Das Werk steht, der Ärger bleibt.

Nun hat das Mischwerk, größer dimensioniert als das bisher an der Meraner Straße produzierende, den Probebetrieb aufgenommen. Beim Ortstermin kommen und fahren LKWs, man hört das Rumoren des Brechwerks, auch ein leichter Geruch nach heißem Asphalt zieht je nach Windlage über die Straße. „Wir können wegen Staub und Gestank keine Fenster mehr öffnen!“ beschwert sich eine Mitarbeiterin. Noch arbeitet das Werk nicht im Vollbetrieb, später sollen bis zu 300 Lastwagen pro Tag Material zum Recycling anliefern und den fertigen Asphalt abtransportieren. Sicher eine enorme zusätzlich Belastung für die Straßen im Lechhauser Industriegebiet. Ob durch die geringen Mengen von Staub und anderen giftigen Stoffen für die Mitarbeiter der im Umfeld tätigen Firmen und die Bewohner der Siedlungen in einem Umkreis von 2 km, das hatte der damalige Gutachter als Radius für eventuelle Gefährdungen definiert, hatten der damalige Umweltreferent der CSU Rainer Schaal und die Gerichte verneint. Sicher wird es da noch einige Messungen und Diskussionen geben.

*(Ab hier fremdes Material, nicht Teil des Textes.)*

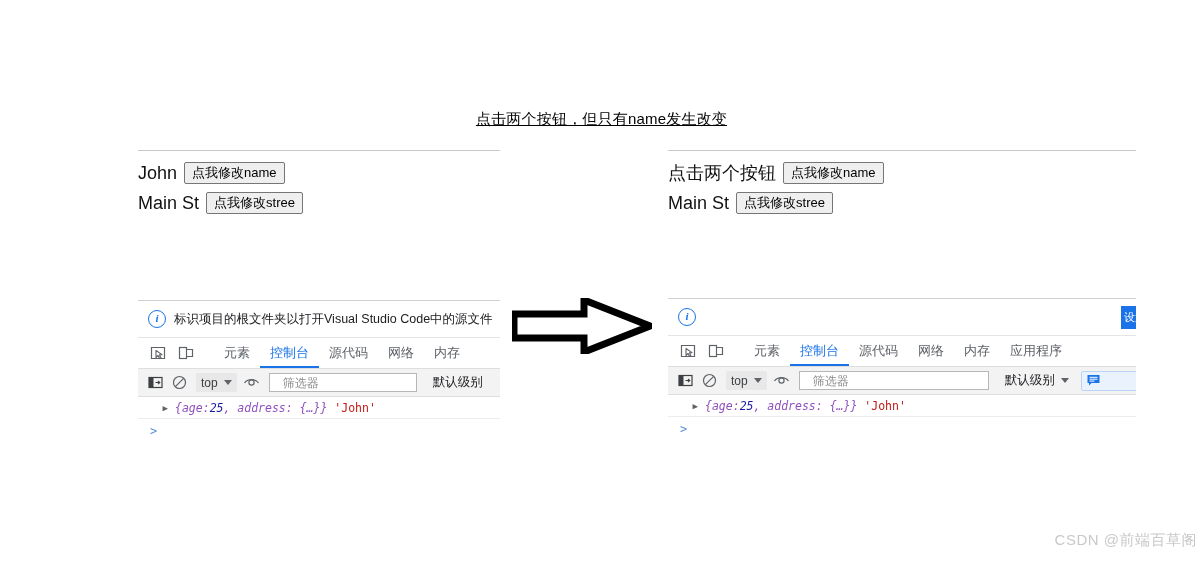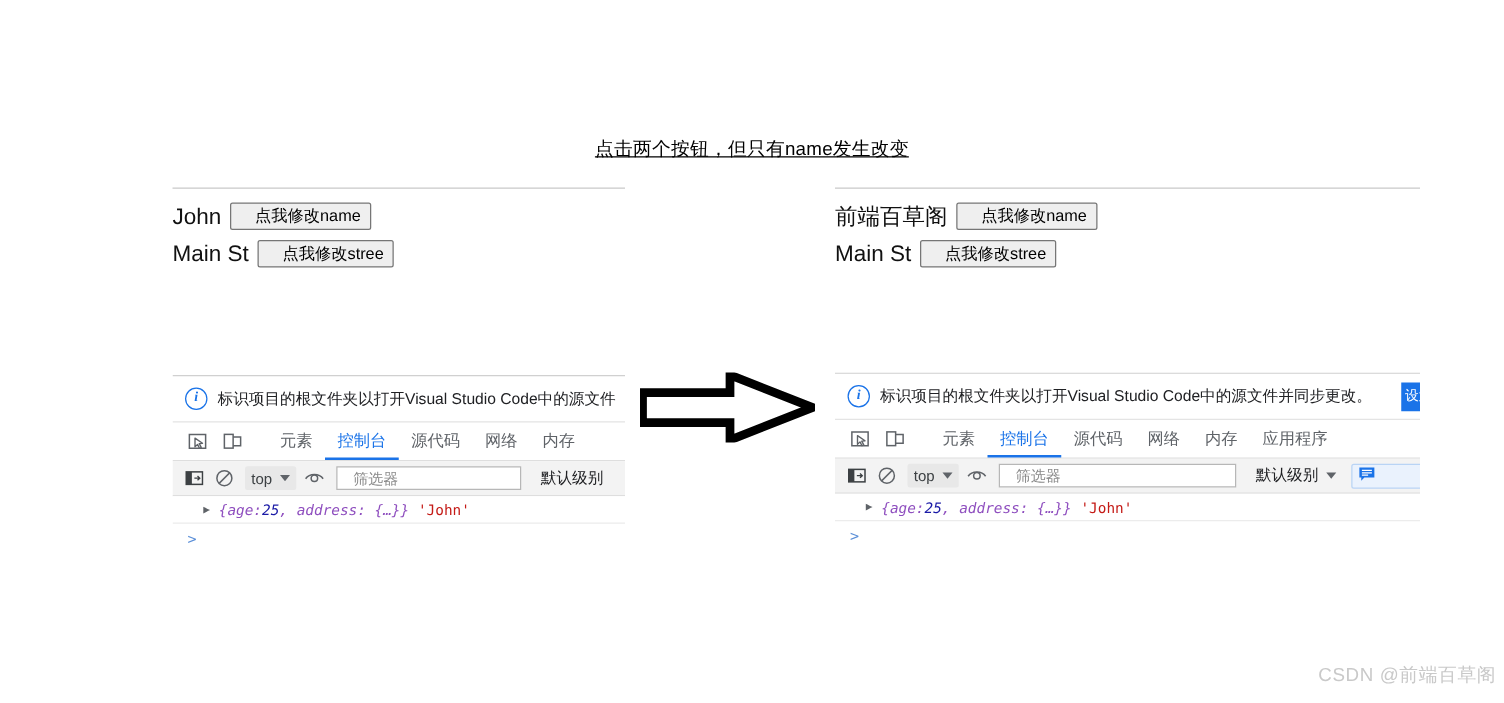"点我修改name" .demo-btn { padding: 2px 7px 3px 19px -> 2px 7px 3px 7px }
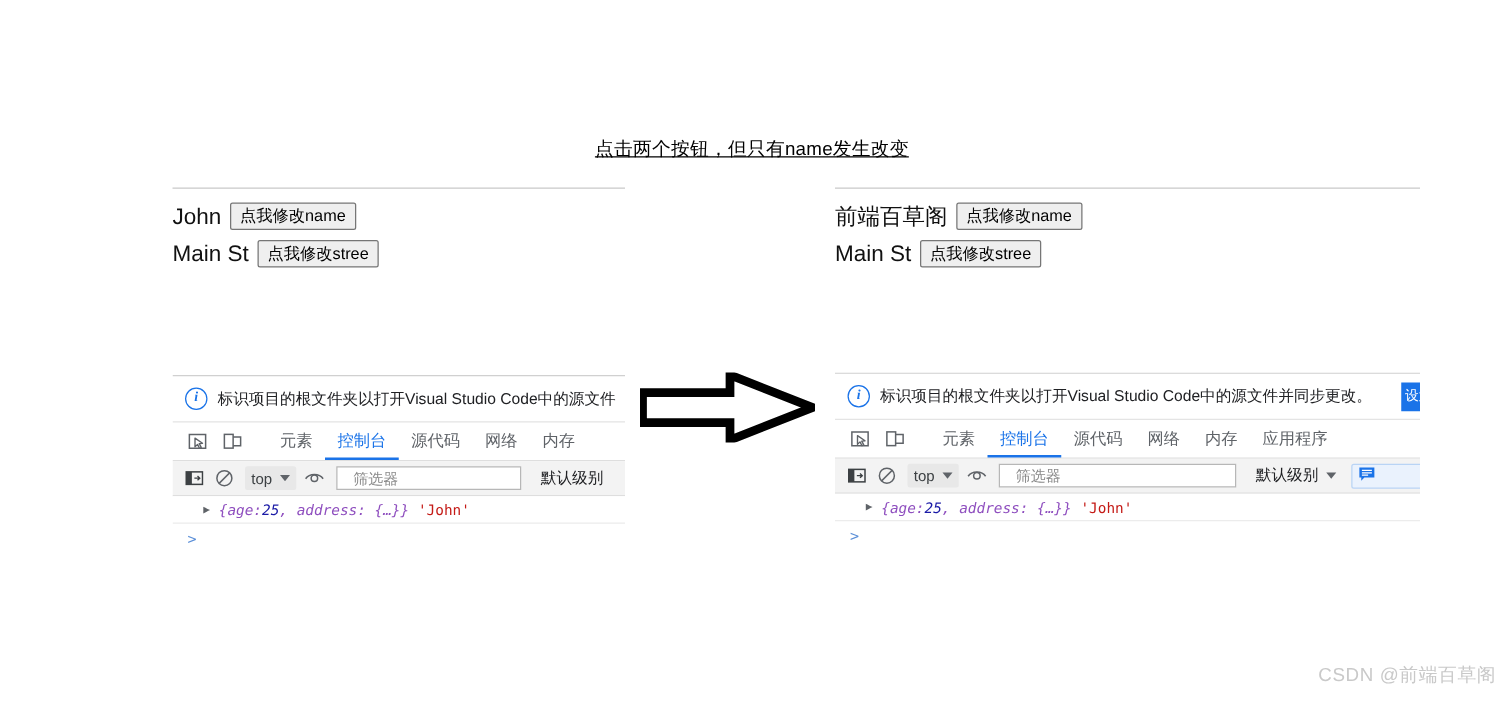"前端百草阁" span.demo-value { text: 前端百草阁 -> 点击两个按钮 }
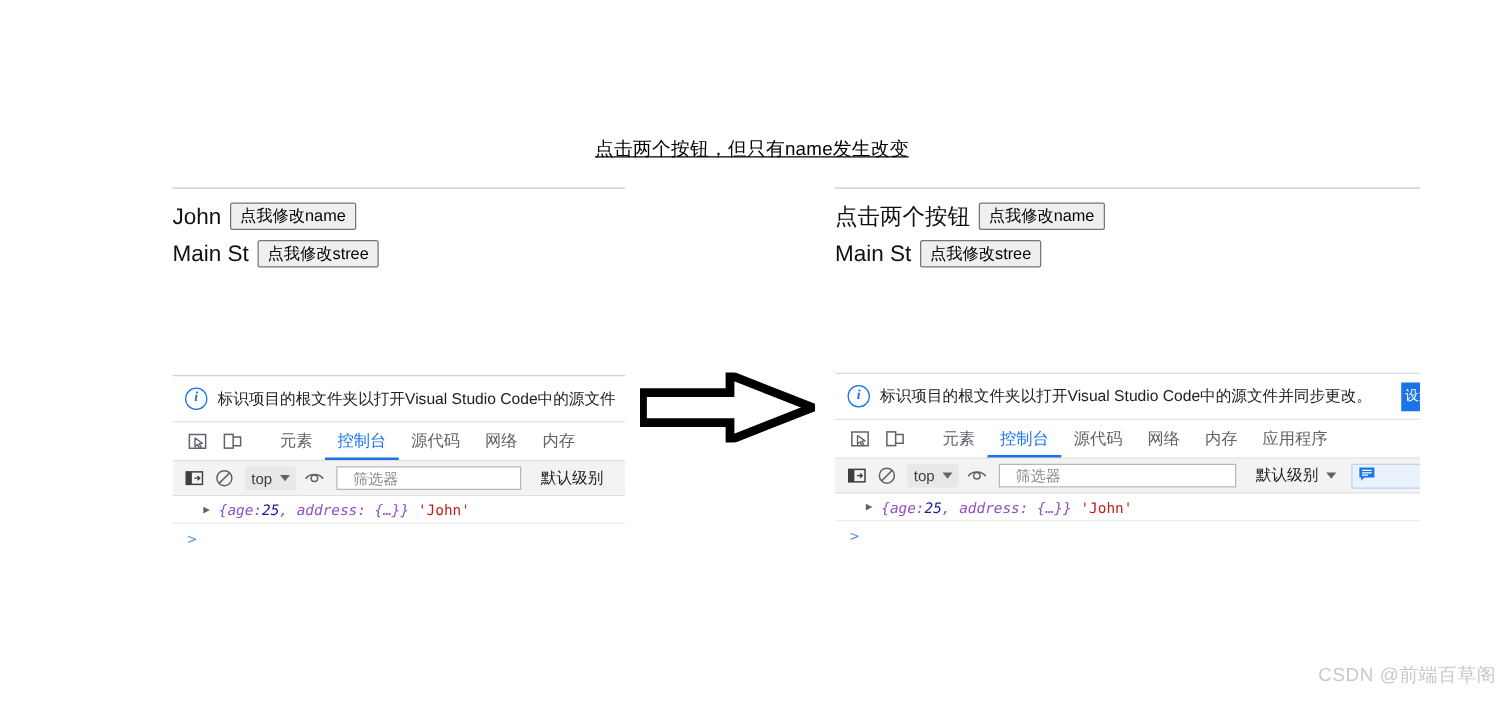"标识项目的根文件夹以打开Visual Studio" span.info-text { html: <span>标识项目的根文件夹以打开Visual Studio Code中的源文件并同步更改。</span> -> none }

Bei Gesprächen mit den Anrainern zeigte sich, dass mittlerweile eher Resignation und Ironie herrschen. Niemand will mit seinem Namen in der Zeitung stehen, „wir fühlen uns aber im Stich gelassen!“ meint ein Firmeninhaber. Sie beklagen sich über Lärm und Vibrationen, die Präzisionsmaschinen beeinträchtigen sollen. Teilweise mussten Umbauten und Nachrüstungen vorgenommen werden. Von einem Wegzug oder der Aufgabe des Standortes war aber bisher nichts zu hören. Nachdem die SPD ja jetzt in einer Koalition mi der CSU im Rathaus sitzt, ist auch aus dem politischen Umfeld keine Initiative zu erwarten. Die CSU hatte das Vorhaben ja bereits 2012 eher positiv gesehen. Man darf gespannt sein ob das Thema nochmal Gegenstand einer politischen Auseinandersetzung wird oder nicht.